Adversarial and Non-Adversarial Approaches for Imbalanced Data Classification
Abstract
Due to significant impact of imbalanced classification in many domain of computation from security to medical science, any step to address the related challenges like lost diversity, high false positive rate or uncertainty is closely monitored by scientific community. Due to surge of adversarial approaches like GANs, non-adversarial methods like Synthetic Minority Over-Sampling Technique (SMOTE) gradually gain less and less attention every day. In this dissertation, we propose not only novel adversarial and non-adversarial approaches, but we investigate how Adversarial and Non-Adversarial approaches can meet each other.
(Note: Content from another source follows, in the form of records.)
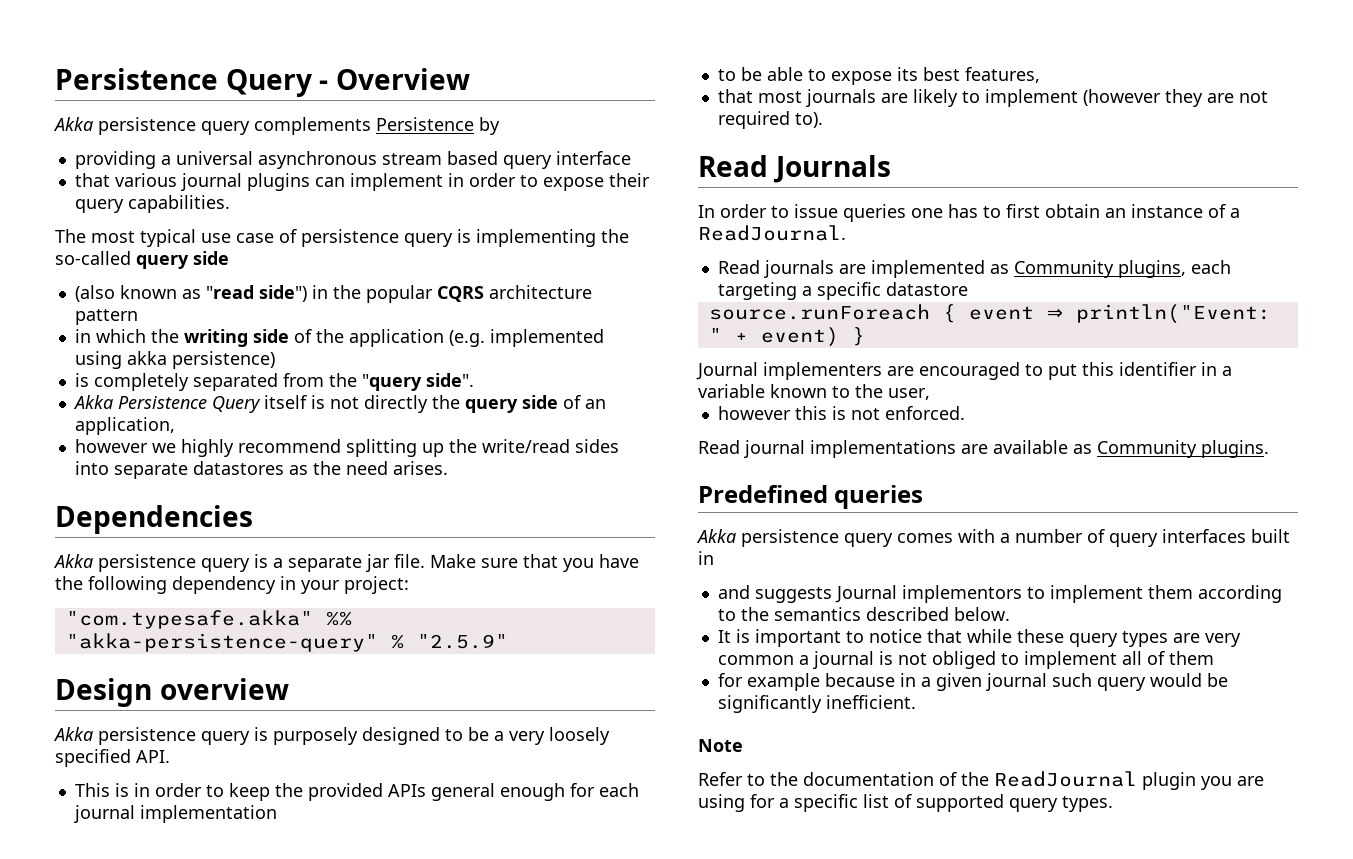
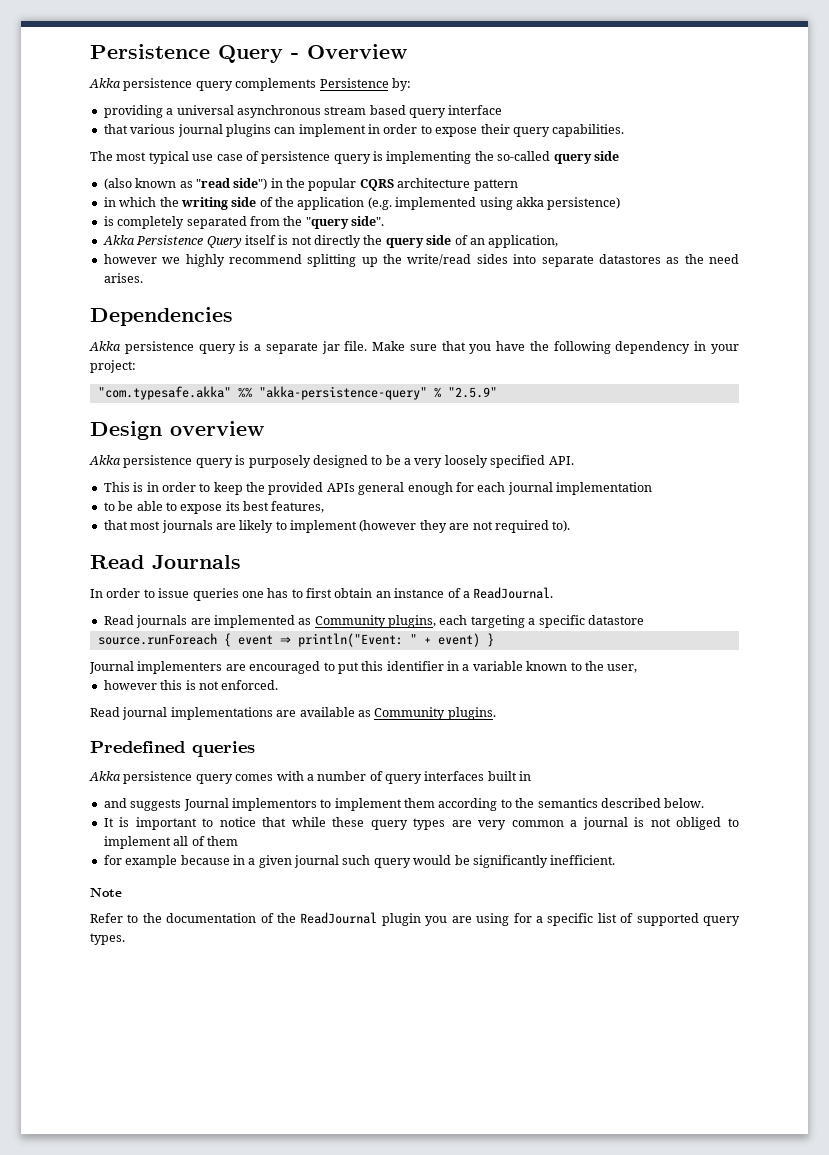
[479,117,500,135] by -> [391,78,411,91] by:

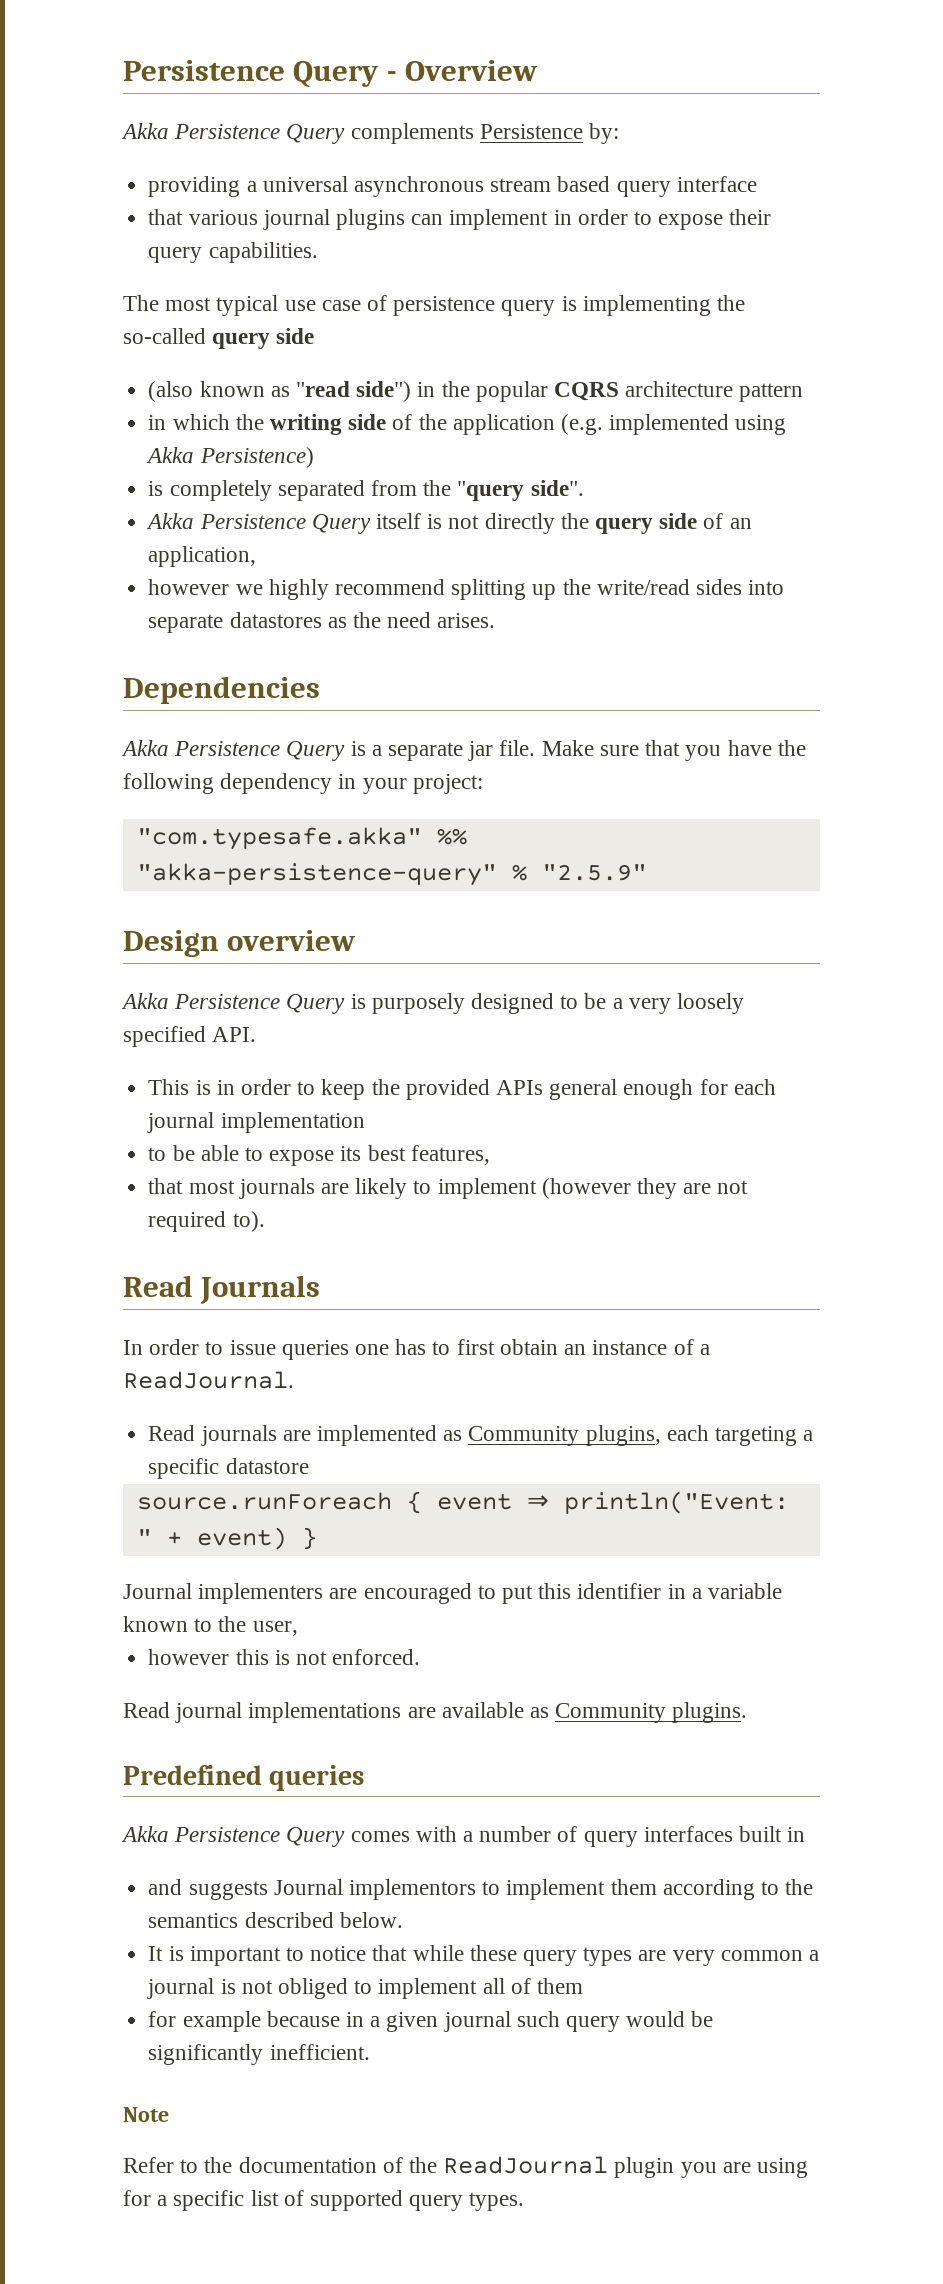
[123,78,233,91] persistence query -> [174,124,346,144] Persistence Query
[515,197,621,210] akka persistence) -> [146,447,314,468] Akka Persistence)
[124,341,236,354] persistence query -> [174,741,346,761] Persistence Query
[123,455,233,468] persistence query -> [174,994,346,1014] Persistence Query
[123,771,233,784] persistence query -> [174,1827,346,1847] Persistence Query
Beyond that, we propose a novel method to make the evaluation of adversarial approaches explainable which is called Real-Fake Validation Loss (RFVL). The data driven approaches to tackle the imbalanced data classification suffer two major problems: (i) lack of diversity (ii) uncertainty. In this research, we propose a set of novel approaches to address the mentioned problems: First, we propose Cross-Concatenation, the first projection-based method to address imbalanced data classification problem. Cross-Concatenation is the first projection method which can balance the size of both minority and majority classes. We prove that, Cross-Concatenation can create larger margins with better class separation. Despite SMOTE and its variations, Cross-Concatenation is not based on random procedures. Thus, in case of running it on fixed training and test data the same efficiency results are obtained. This stability is one of the most important advantages of Cross-Concatenation versus SMOTE. Besides, our experimental results show the competitive Cross-Concatenation results versus SMOTE and its variants as the most popular over-sampling approaches in terms of F1 score and AUC in majority of test cases. Second, we introduced a new concept called virtual big data. Virtual big data is high dimensional version of original training data which is generated by concatenation of c different original instances. This technique can increase the number of training data from N to C(N, c). We prove that, the curse of dimensionality of virtual big data can alleviate the vanishing generator gradient problem.